Fast-forward to this week, and imports of Australian thermal coal are again under a cloud, and again - unless the Chinese make a formal statement on the issue - no-one can be really sure what they intend.
The timing, on the eve of the biggest showpiece on the Chinese political calendar, the COVID-delayed National People's Congress, is auspicious.
There is speculation that Chinese President Xi Jinping or one of his ministers will use the forum to outline any grievance with Australia, which will surely be coronavirus related.
China has made its displeasure felt at Australia's leading role in calling for a COVID-19 inquiry.
Its latest antagonist is outspoken WA Liberal MP and Afghanistan veteran Andrew Hastie, whose petition last week to "push back against" China's efforts to "reshape the global order" has attracted criticism from China and the federal opposition alike.
As things stand, China's latest coal concerns apply only to thermal coal for power stations.

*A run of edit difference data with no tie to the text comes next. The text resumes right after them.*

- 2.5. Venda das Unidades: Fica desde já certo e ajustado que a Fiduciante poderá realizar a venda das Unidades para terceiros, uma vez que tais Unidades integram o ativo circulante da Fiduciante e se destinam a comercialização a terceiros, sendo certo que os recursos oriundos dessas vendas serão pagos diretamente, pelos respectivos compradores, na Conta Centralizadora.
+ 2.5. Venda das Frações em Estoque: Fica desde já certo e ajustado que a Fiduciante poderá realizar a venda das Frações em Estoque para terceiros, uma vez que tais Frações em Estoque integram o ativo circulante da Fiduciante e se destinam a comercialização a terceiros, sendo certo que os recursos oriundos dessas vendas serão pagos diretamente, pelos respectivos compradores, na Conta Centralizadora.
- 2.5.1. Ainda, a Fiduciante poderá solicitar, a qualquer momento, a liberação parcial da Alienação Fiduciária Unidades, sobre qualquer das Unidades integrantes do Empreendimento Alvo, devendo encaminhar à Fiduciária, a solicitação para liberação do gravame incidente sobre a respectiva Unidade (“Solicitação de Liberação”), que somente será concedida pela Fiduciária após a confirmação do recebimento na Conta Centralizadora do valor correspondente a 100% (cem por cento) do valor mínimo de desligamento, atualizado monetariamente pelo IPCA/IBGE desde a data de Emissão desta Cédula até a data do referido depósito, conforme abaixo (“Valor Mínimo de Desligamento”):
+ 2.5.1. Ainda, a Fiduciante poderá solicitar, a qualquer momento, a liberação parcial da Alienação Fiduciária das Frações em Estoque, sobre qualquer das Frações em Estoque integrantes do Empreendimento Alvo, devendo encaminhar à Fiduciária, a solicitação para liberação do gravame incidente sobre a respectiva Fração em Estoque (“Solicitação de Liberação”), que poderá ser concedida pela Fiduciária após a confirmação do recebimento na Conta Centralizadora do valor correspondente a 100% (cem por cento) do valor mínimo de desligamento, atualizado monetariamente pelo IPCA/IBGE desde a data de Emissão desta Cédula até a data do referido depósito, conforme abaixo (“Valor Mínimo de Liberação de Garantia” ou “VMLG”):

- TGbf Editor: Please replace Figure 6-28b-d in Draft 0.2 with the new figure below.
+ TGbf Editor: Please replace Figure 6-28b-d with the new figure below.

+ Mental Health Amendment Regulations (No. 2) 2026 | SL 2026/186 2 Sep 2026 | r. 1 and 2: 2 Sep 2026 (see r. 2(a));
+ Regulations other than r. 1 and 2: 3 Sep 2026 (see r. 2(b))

This is the Hunter's major product, and so it puts us in an unusual position of attention.
But we have bigger markets than China, and the coal would soon sell elsewhere.
Corporate interests on both sides know this, and will likely keep their heads down and let the politicians fight it out: in a week, it should be noted, that COVID-19 cases passed the 5 million mark.
More than 333,000 people have died, and Thursday's tally of 106,100 new infections is the highest since this frightful disease emerged.